With my second born, Brooke, I knew Preeclampsia was a possibility. I was healthier than ever, running regularly, and decided I'd do all I could to avoid it this go-round - I even ran a half marathon during the pregnancy! But, unfortunately, Preeclampsia still found me. At week 35 I was diagnosed with it again. I was put on mandatory bed rest, but was luckily able to do it from home this time. At week 38, the doctor decided to induce me due to swelling and my protein levels increasing too quickly. Luckily, labor was much smoother this go-round and my 7lb 2oz, 19.75in long baby girl entered the world as healthy as can be!
I also was pregnant for a third time, shortly after the birth of Brooke, and miscarried at 15 weeks gestation. I don't know for sure if this was related to Preeclampsia, but I can't help but think it might have been since my health hadn't quite bounced back.

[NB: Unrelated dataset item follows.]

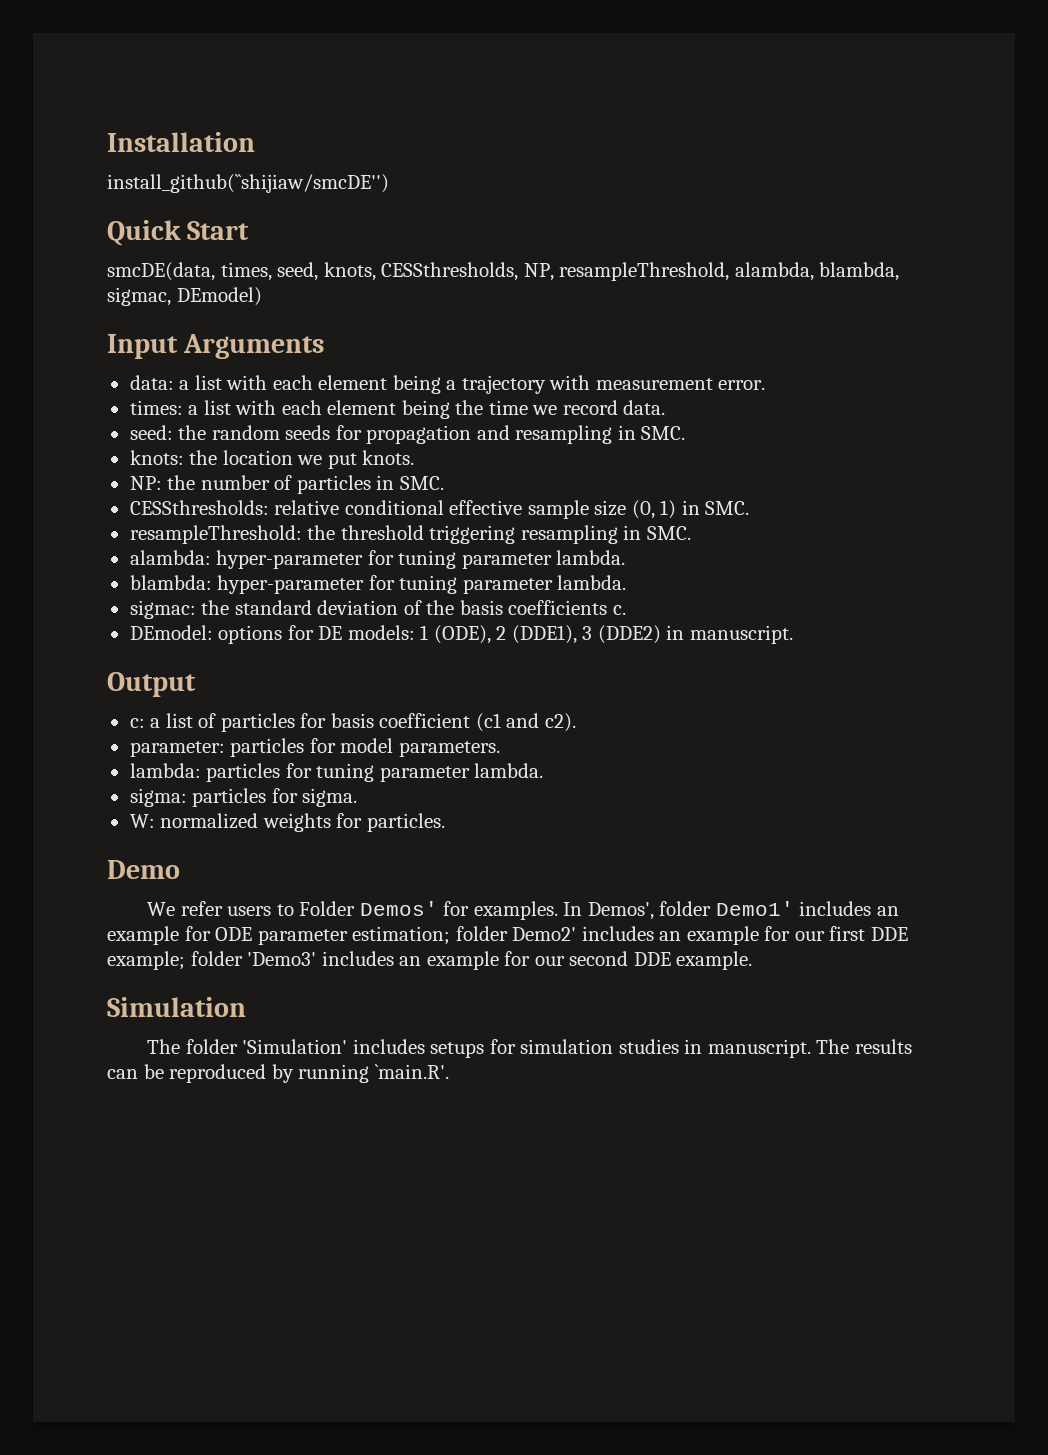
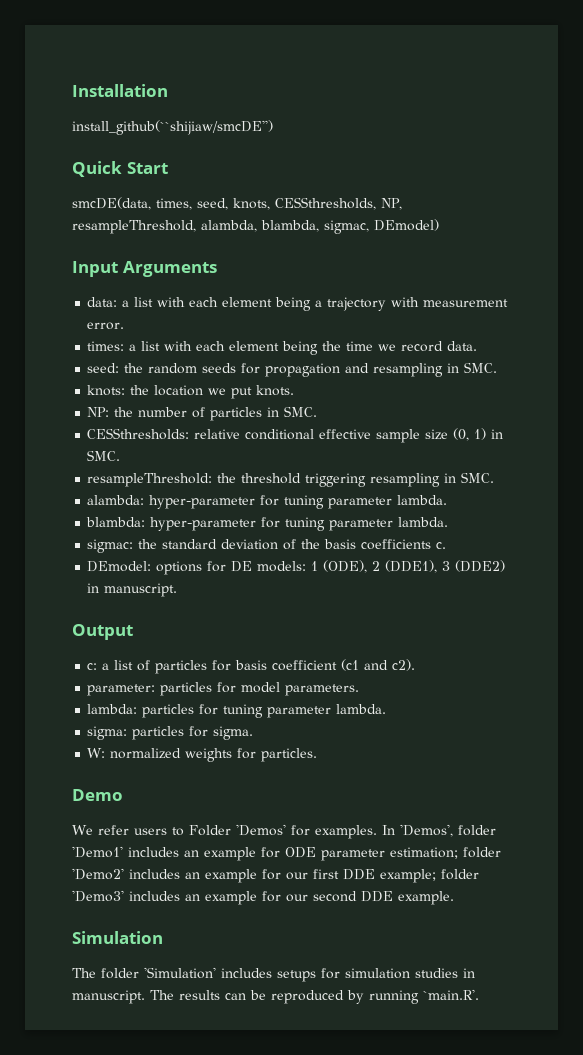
[359,901,438,916] Demos' -> [236,824,286,836] 'Demos'
[587,901,794,920] Demos', folder Demo1' -> [400,824,496,837] [72,846,123,858] 'Demos', folder 'Demo1'
[512,927,577,941] Demo2' -> [72,868,124,880] 'Demo2'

I'm not sure the cause of Preeclampsia has yet been determined, but it happens to women all of the time and is very dangerous. If it ends up proven to be genetic, I fear my daughters may get it one day. Let's spread the word and donate, giving researchers the ability to learn more so we can avoid these unecessary dangers down the road.
Thank you from the bottom of my heart!